There are two considerations which offer themselves with respect to
the government established at Lacedsemon and Crete, and indeed in
almost all other states whatsoever; one is whether their laws do or do
not promote the best establishment possible? the other is whether
there is anything, if we consider either the principles upon which it
is founded or the executive part of it, which prevents the form of
government that they had proposed to follow from being observed; now
it is allowed that in every well-regulated state the members of it
should be free from servile labour; but in what manner this shall be
effected is not so easy to determine; for the Penestse have very often
attacked the Thessalians, and the Helots the Lacedaemonians, for they
in a manner continually watch an opportunity for some misfortune
befalling them. But no such thing has ever happened to the Cretans;
the (1269b) reason for which probably is, that although they are
engaged in frequent wars with the neighbouring cities, yet none of
these would enter into an alliance with the revolters, as it would be
disadvantageous for them, who themselves also have their villains. But
now there is perpetual enmity between the Lacedaemonians and all their
neighbours, the Argives, the Messenians, and the Arcadians. Their
slaves also first revolted from the Thessalians while they were
engaged in wars with their neighbours the Acheans, the Perrabeans, and
the Magnesians. It seems to me indeed, if nothing else, yet something
very troublesome to keep upon proper terms with them; for if you are
remiss in your discipline they grow insolent, and think themselves
upon an equality with their masters; and if they are hardly used they
are continually plotting against you and hate you. It is evident,
then, that those who employ slaves have not as yet hit upon the right
way of managing them.

As to the indulging of women in any particular liberties, it is
hurtful to the end of government and the prosperity of the city; for
as a man and his wife are the two parts of a family, if we suppose a
city to be divided into two parts, we must allow that the number of
men and women will be equal.

In whatever city then the women are not under good regulations, we
must look upon one half of it as not under the restraint of law, as it
there happened; for the legislator, desiring to make his whole city a
collection of warriors with respect to the men, he most evidently
accomplished his design; but in the meantime the women were quite
neglected, for they live without restraint in every improper
indulgence and luxury. So that in such a state riches will necessarily
be in general esteem, particularly if the men are governed by their
wives, which has been the case with many a brave and warlike people
except the Celts, and those other nations, if there are any such, who
openly practise pederasty. And the first mythologists seem not
improperly to have joined Mars and Venus together; for all nations of
this character are greatly addicted either to the love of women or of
boys, for which reason it was thus at Lacedaemon; and many things in
their state were done by the authority of the women. For what is the
difference, if the power is in the hands of the women, or in the hands
of those whom they themselves govern? it must turn to the same
account.
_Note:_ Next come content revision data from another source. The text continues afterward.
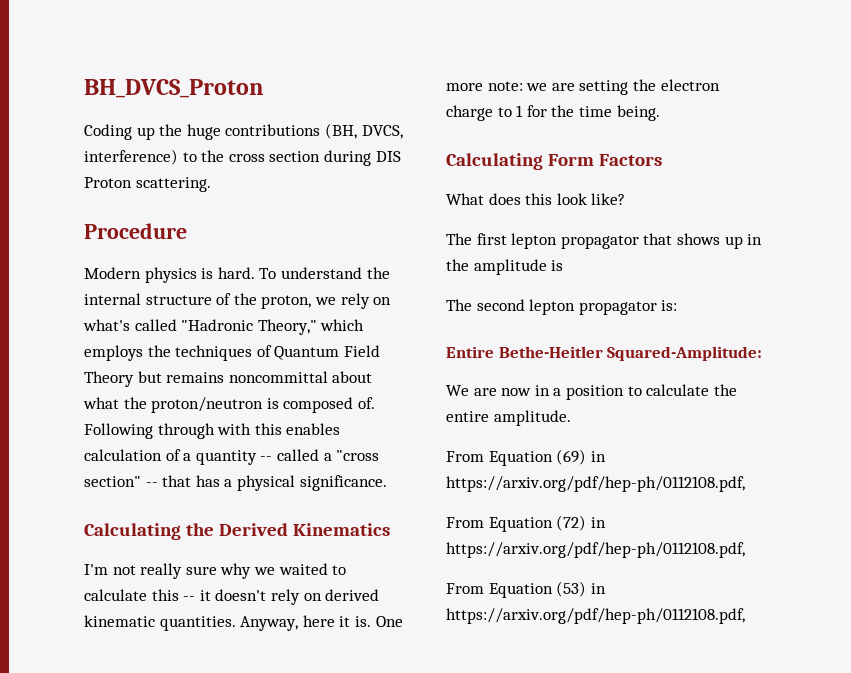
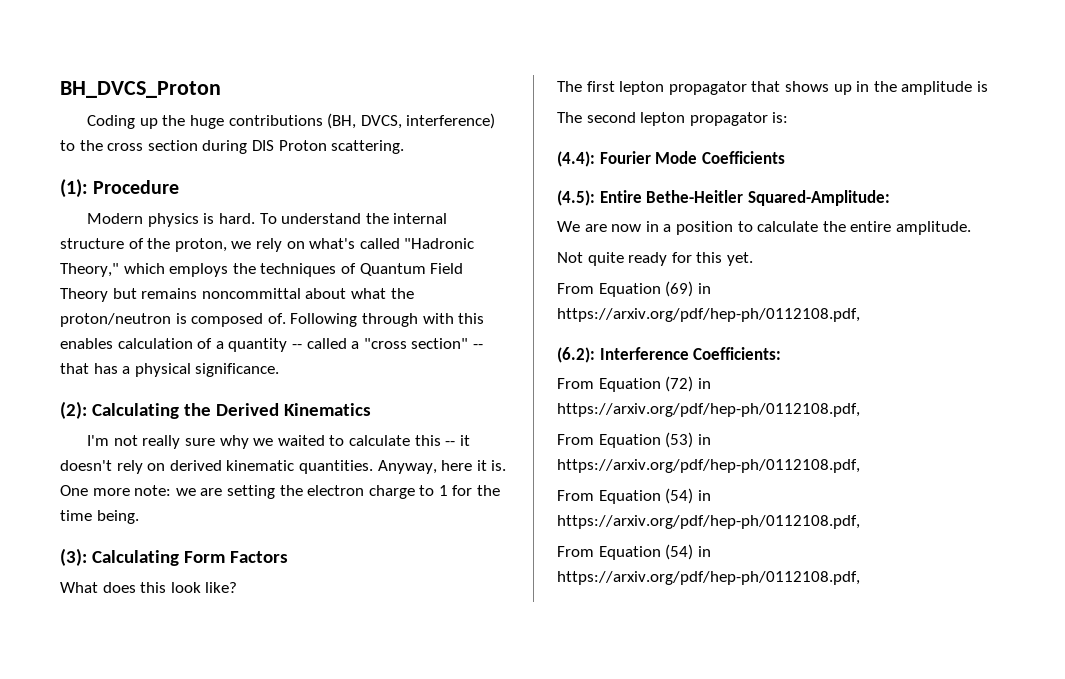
- Procedure
+ (1): Procedure
- Calculating the Derived Kinematics
+ (2): Calculating the Derived Kinematics
- Calculating Form Factors
+ (3): Calculating Form Factors
- Entire Bethe-Heitler Squared-Amplitude:
+ (4.4): Fourier Mode Coefficients
+ (4.5): Entire Bethe-Heitler Squared-Amplitude:
+ Not quite ready for this yet.
+ (6.2): Interference Coefficients:
  From Equation (53) in https://arxiv.org/pdf/hep-ph/0112108.pdf,
+ From Equation (54) in https://arxiv.org/pdf/hep-ph/0112108.pdf,
+ From Equation (54) in https://arxiv.org/pdf/hep-ph/0112108.pdf,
As this boldness of the women can be of no use in any common
occurrences, if it was ever so, it must be in war; but even here we
find that the Lacedaemonian women were of the greatest disservice, as
was proved at the time of the Theban invasion, when they were of no
use at all, as they are in other cities, but made more disturbance
than even the enemy.

The origin of this indulgence which the Lacedaemonian women enjoy is
easily accounted for, from the long time the men were absent from home
upon foreign expeditions (1270a) against the Argives, and afterwards
the Arcadians and Messenians, so that, when these wars were at an end,
their military life, in which there is no little virtue, prepared them
to obey the precepts of their law-giver; but we are told, that when
Lycurgus endeavoured also to reduce the women to an obedience to his
laws, upon their refusal he declined it. It may indeed be said that
the women were the causes of these things, and of course all the fault
was theirs. But we are not now considering where the fault lies, or
where it does not lie, but what is right and what is wrong; and when
the manners of the women are not well regulated, as I have already
said, it must not only occasion faults which are disgraceful to the
state, but also increase the love of money. In the next place, fault
may be found with his unequal division of property, for some will have
far too much, others too little; by which means the land will come
into few hands, which business is badly regulated by his laws. For he
made it infamous for any one either to buy or sell their possessions,
in which he did right; but he permitted any one that chose it to give
them away, or bequeath them, although nearly the same consequences
will arise from one practice as from the other. It is supposed that
near two parts in five of the whole country is the property of women,
owing to their being so often sole heirs, and having such large
fortunes in marriage; though it would be better to allow them none, or
a little, or a certain regulated proportion. Now every one is
permitted to make a woman his heir if he pleases; and if he dies
intestate, he who succeeds as heir at law gives it to whom he pleases.
From whence it happens that although the country is able to support
fifteen hundred horse and thirty thousand foot, the number does not
amount to one thousand.

And from these facts it is evident, that this particular is badly
regulated; for the city could not support one shock, but was ruined
for want of men. They say, that during the reigns of their ancient
kings they used to present foreigners with the freedom of their city,
to prevent there being a want of men while they carried on long wars;
it is also affirmed that the number of Spartans was formerly ten
thousand; but be that as it will, an equality of property conduces
much to increase the number of the people. The law, too, which he made
to encourage population was by no means calculated to correct this
inequality; for being willing that the Spartans should be as numerous
as (1270b) possible, to make them desirous of having large families he
ordered that he who had three children should be excused the
night-watch, and that he who had four should pay no taxes: though it
is very evident, that while the land was divided in this manner, that
if the people increased there must many of them be very poor.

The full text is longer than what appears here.